Further, the limitations "a range that is generated stably" and "highly reliable portion" is 
not understandable as to what the applicant is seeking to claim. The mentioned 
limitations were interpreted to mean ranges where a syllabic nuclei s extracted and 
where a voiced region was determined. 

10. The claims are generally narrative and indefinite, failing to conform with current 
U.S. practice. They appear to be a literal translation into English from a foreign 
document and are replete with grammatical and idiomatic errors.

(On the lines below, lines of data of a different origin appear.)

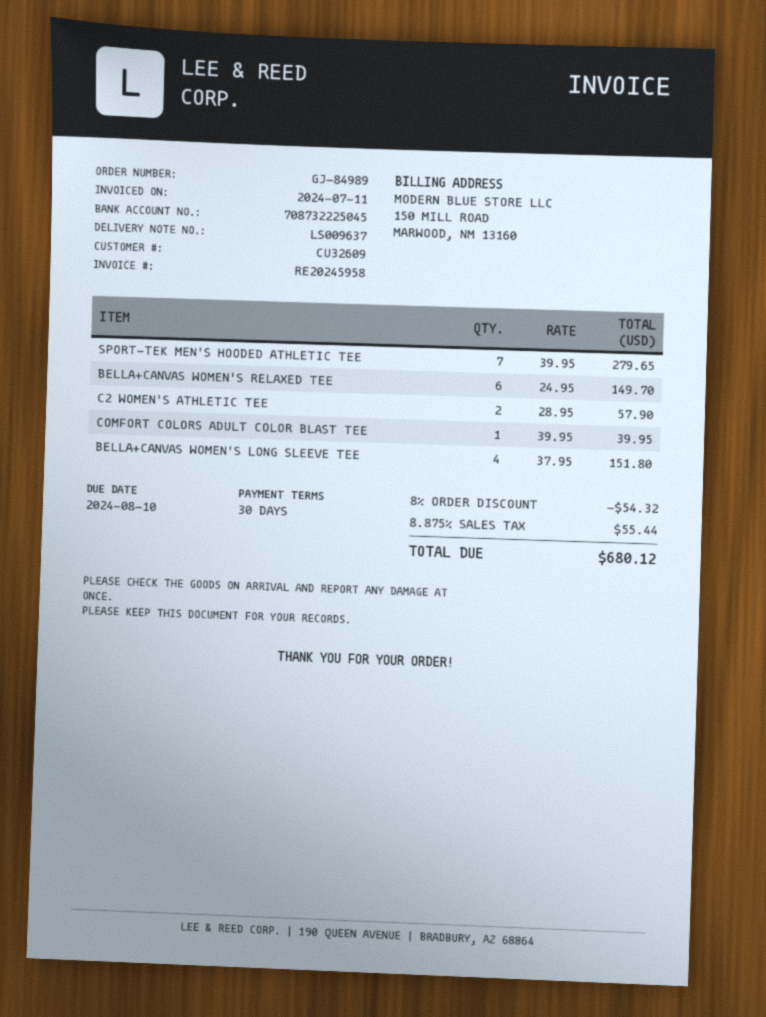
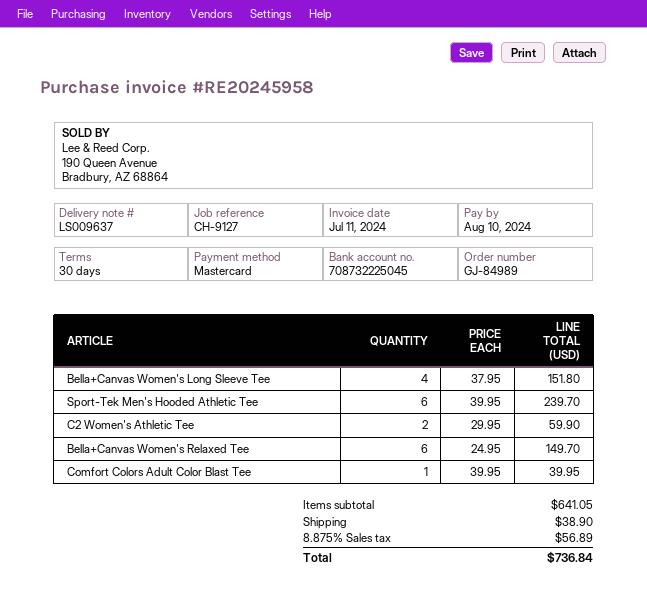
SPORT-TEK MEN'S HOODED ATHLETIC TEE: 7 x 39.95 = 279.65 -> 6 x 39.95 = 239.70
C2 WOMEN'S ATHLETIC TEE: 2 x 28.95 = 57.90 -> 2 x 29.95 = 59.90
discount: 8% = 54.32 -> none
shipping: none -> 38.90
tax: 8.875% = 55.44 -> 8.875% = 56.89
total: 680.12 -> 736.84

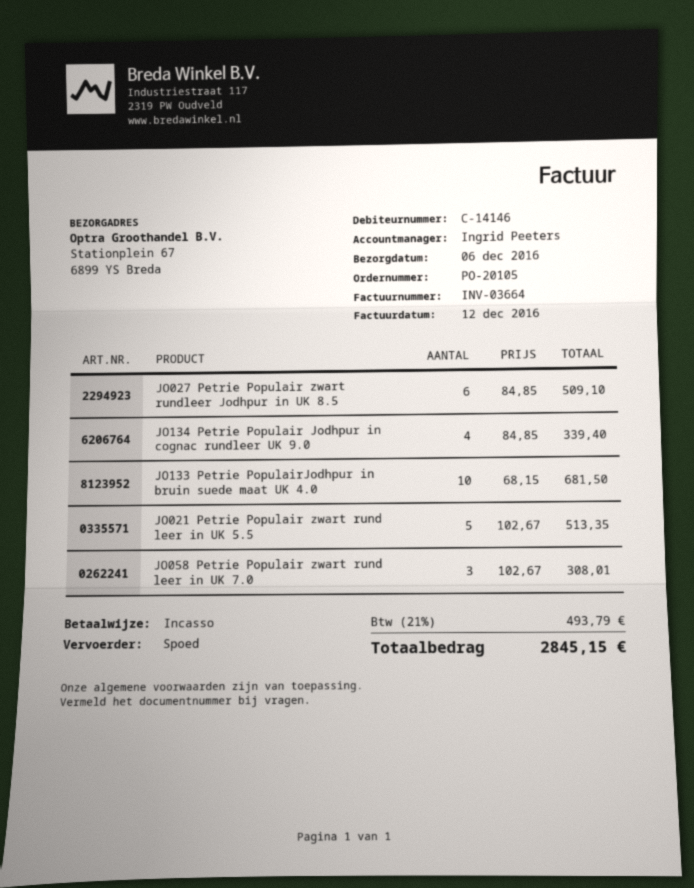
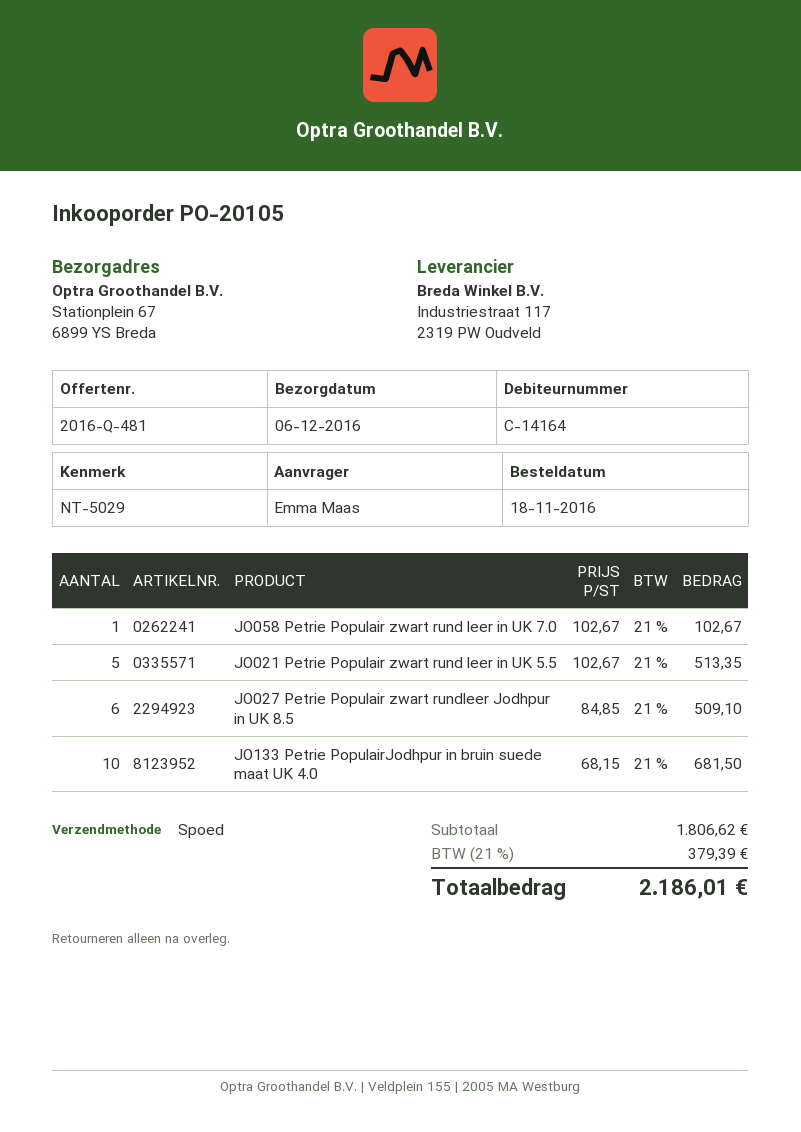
customer number: C-14146 -> C-14164
JO134 Petrie Populair Jodhpur in cognac rundleer UK 9.0: 4 x 84.85 = 339.40 -> none
JO058 Petrie Populair zwart rund leer in UK 7.0: 3 x 102.67 = 308.01 -> 1 x 102.67 = 102.67
tax: 21% = 493.79 -> 21% = 379.39
total: 2845.15 -> 2186.01

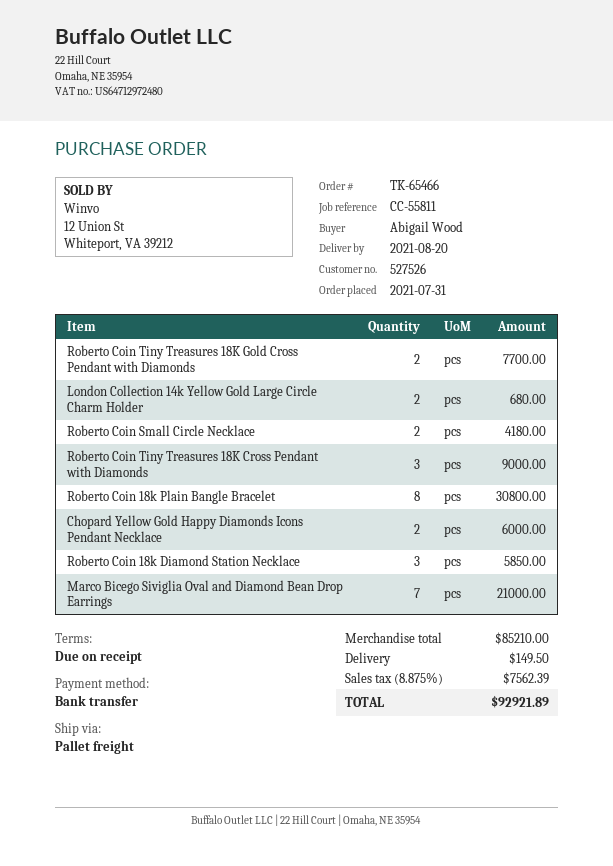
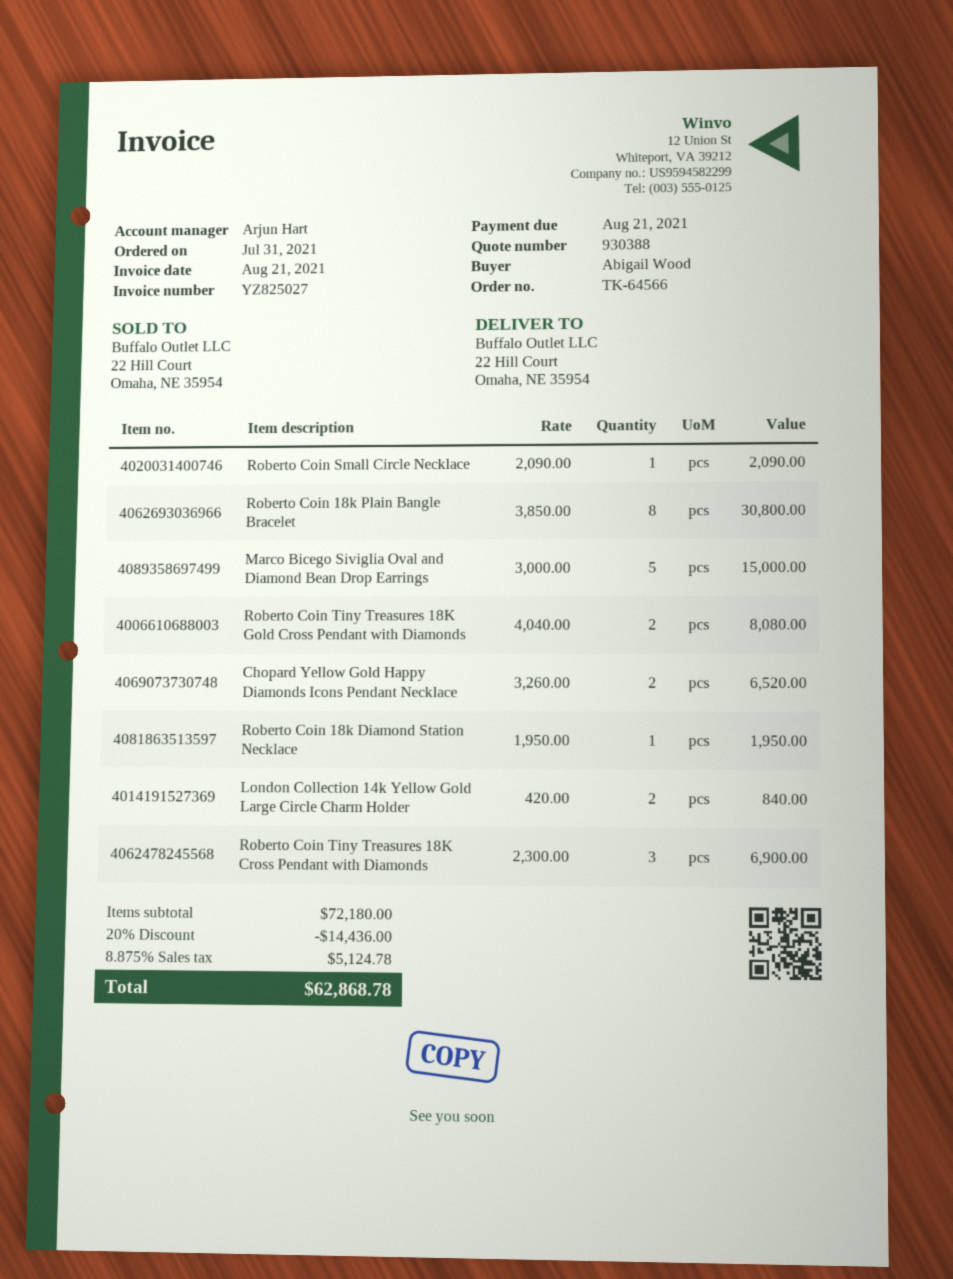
order number: TK-65466 -> TK-64566
Roberto Coin Tiny Treasures 18K Gold Cross Pendant with Diamonds: 2 for 7700.00 -> 2 for 8080.00
London Collection 14k Yellow Gold Large Circle Charm Holder: 2 for 680.00 -> 2 for 840.00
Roberto Coin Small Circle Necklace: 2 for 4180.00 -> 1 for 2090.00
Roberto Coin Tiny Treasures 18K Cross Pendant with Diamonds: 3 for 9000.00 -> 3 for 6900.00
Chopard Yellow Gold Happy Diamonds Icons Pendant Necklace: 2 for 6000.00 -> 2 for 6520.00
Roberto Coin 18k Diamond Station Necklace: 3 for 5850.00 -> 1 for 1950.00
Marco Bicego Siviglia Oval and Diamond Bean Drop Earrings: 7 for 21000.00 -> 5 for 15000.00
subtotal: 85210.00 -> 72180.00
discount: none -> 20% = 14436.00
shipping: 149.50 -> none
tax: 8.875% = 7562.39 -> 8.875% = 5124.78
total: 92921.89 -> 62868.78

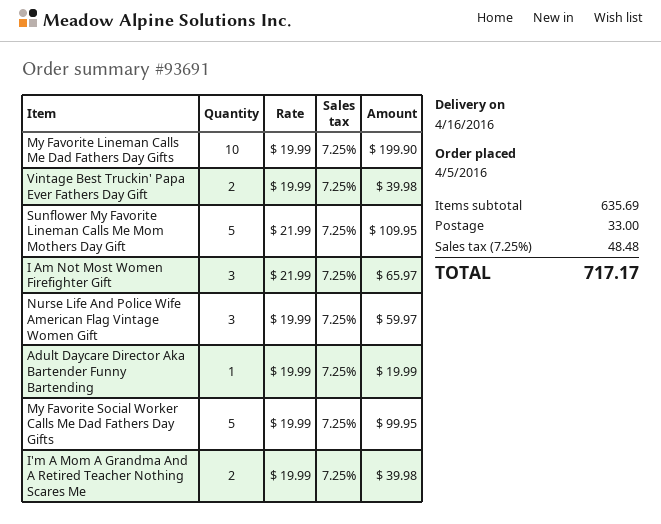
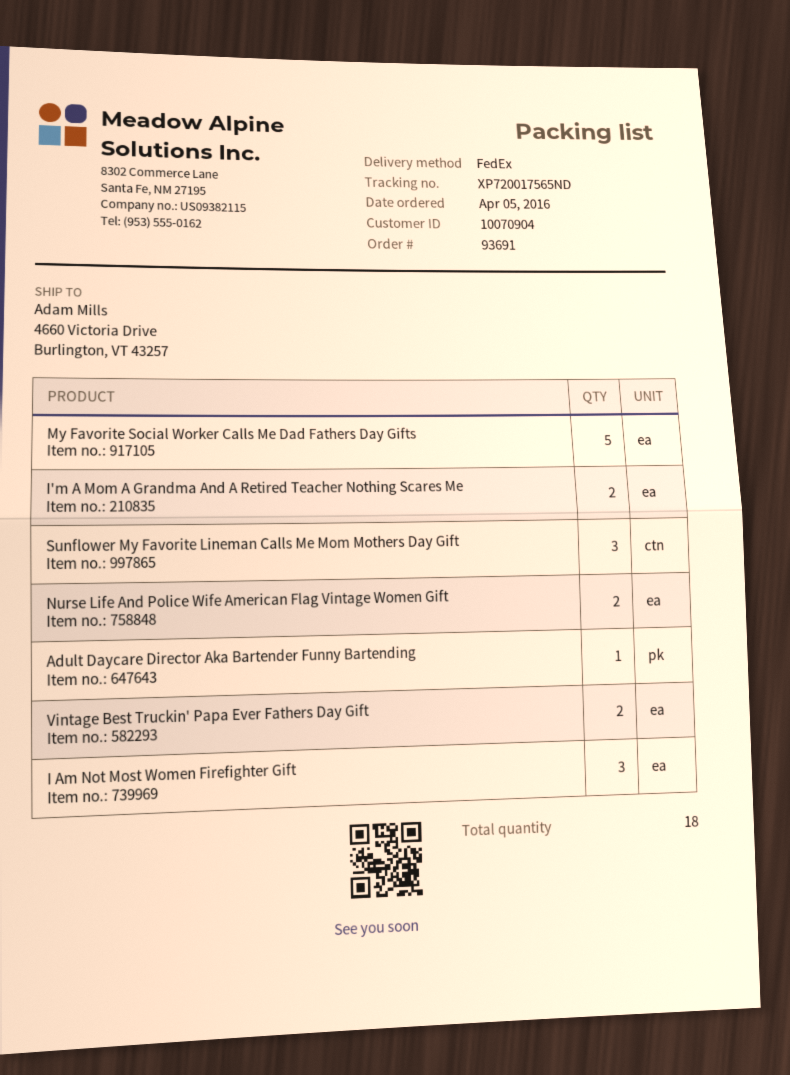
My Favorite Lineman Calls Me Dad Fathers Day Gifts: 10 -> none
Sunflower My Favorite Lineman Calls Me Mom Mothers Day Gift: 5 -> 3
Nurse Life And Police Wife American Flag Vintage Women Gift: 3 -> 2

All of the above claims 
1 -1 9 should be corrected. 



Claim Rejections - 35 USC § 103 

11. The following is a quotation of 35 U.S.C. 103(a) which forms the basis for all 
obviousness rejections set forth in this Office action: 

(a) A patent may not be obtained though the invention is not identically disclosed or described as set 
forth in section 102 of this title, if the differences between the subject matter sought to be patented and 
the prior art are such that the subject matter as a whole would have been obvious at the time the 
invention was made to a person having ordinary skill in the art to which said subject matter pertains. 
Patentability shall not be negatived by the manner in which the invention was made. 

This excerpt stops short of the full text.